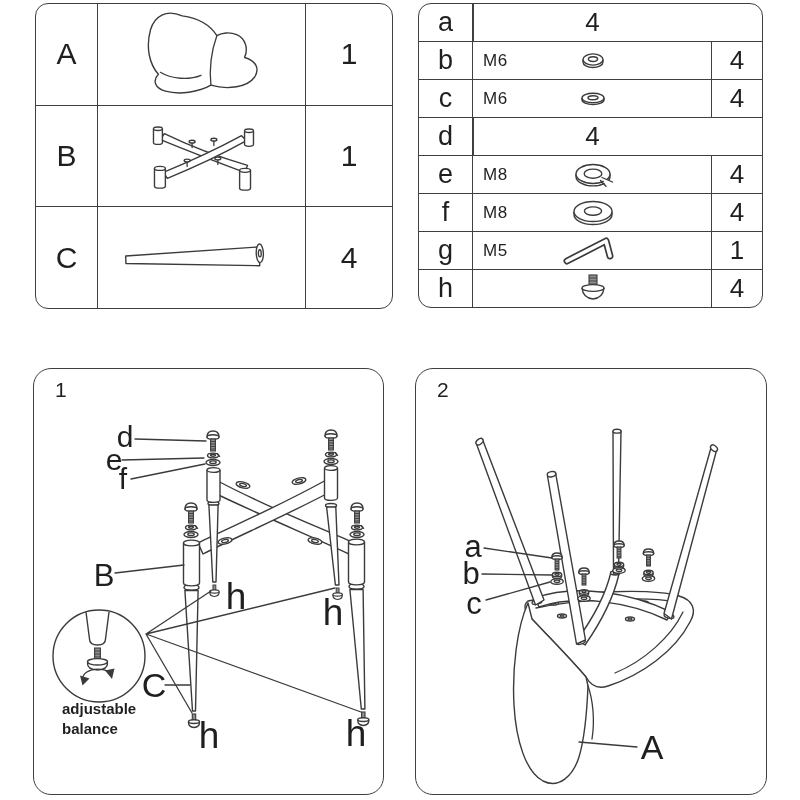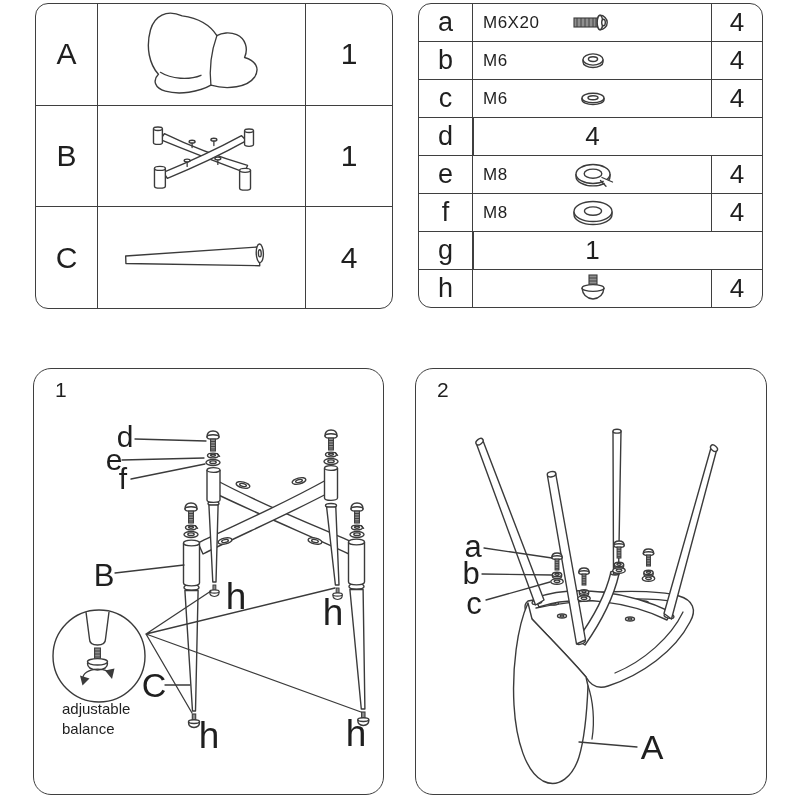--- a/index.html
+++ b/index.html
@@ -103,18 +103,6 @@
 
     <div class="trow">
       <div class="cell cletter">a</div>
-      <div class="cell cmid">
-        <span class="size">M6X20</span>
-        <svg width="238" height="37" viewBox="0 0 238 37">
-          <g transform="translate(131,18.5)">
-            <rect class="d" x="-30" y="-4.5" width="25" height="9"></rect>
-            <path class="t" d="M-27 -4.5 L-27 4.5 M-23 -4.5 L-23 4.5 M-19 -4.5 L-19 4.5 M-15 -4.5 L-15 4.5 M-11 -4.5 L-11 4.5 M-8 -4.5 L-8 4.5"></path>
-            <path class="w" d="M-4 -7.2 A7.2 7.2 0 0 1 -4 7.2 Z"></path>
-            <ellipse class="w" cx="-4" cy="0" rx="2.8" ry="7.2"></ellipse>
-            <ellipse class="w" cx="-0.5" cy="0" rx="1.8" ry="3.2"></ellipse>
-          </g>
-        </svg>
-      </div>
       <div class="cell cqty">4</div>
     </div>
 

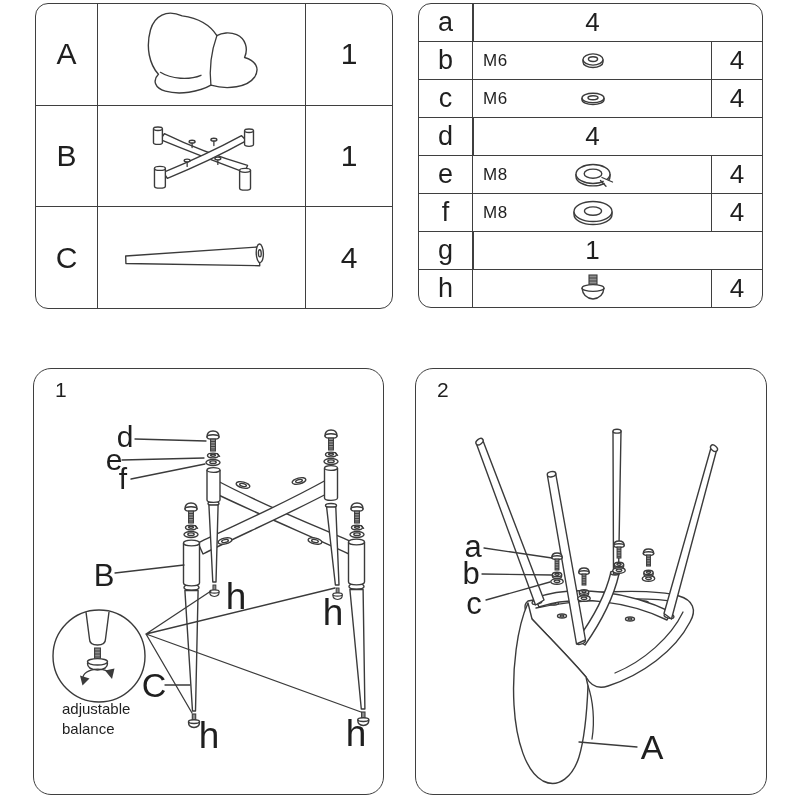--- a/index.html
+++ b/index.html
@@ -175,6 +175,13 @@
 
     <div class="trow">
       <div class="cell cletter">g</div>
+      <div class="cell cmid">
+        <span class="size">M5</span>
+        <svg width="238" height="37" viewBox="0 0 238 37">
+          <path class="kout" d="M94 29 L133 9 L137 24"></path>
+          <path class="kin" d="M94 29 L133 9 L137 24"></path>
+        </svg>
+      </div>
       <div class="cell cqty">1</div>
     </div>
 

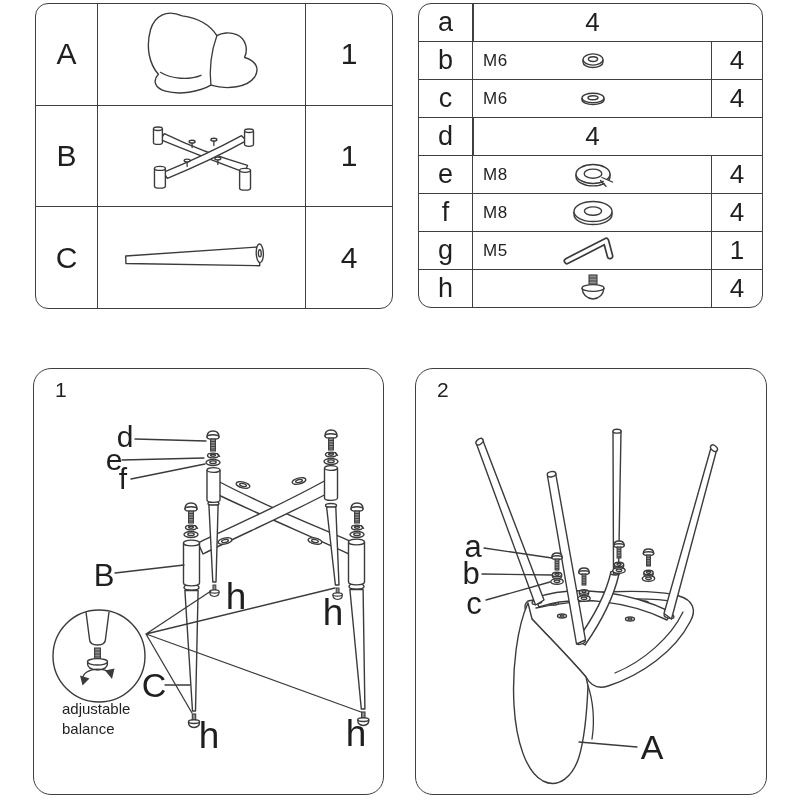--- a/index.html
+++ b/index.html
@@ -291,7 +291,7 @@
     <span class="lbl" style="left:299px;top:243px;font-size:37px;">h</span>
     <span class="lbl" style="left:175px;top:366px;font-size:37px;">h</span>
     <span class="lbl" style="left:322px;top:364px;font-size:37px;">h</span>
-    <span class="note" style="left:28px;top:330px;width:115px;">adjustable balance</span>
+    <span class="note" style="left:28px;top:330px;width:115px;font-weight:bold;">adjustable balance</span>
   </section>
 
   <section class="panel step2">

--------

- _Exercise_
Anywhere the listing shows the word "height", copy the full line.

- _Solution to this exercise_
-        <svg width="238" height="37" viewBox="0 0 238 37">
-            <rect class="d" x="-30" y="-4.5" width="25" height="9"></rect>
+        <svg width="238" height="37" viewBox="0 0 238 37">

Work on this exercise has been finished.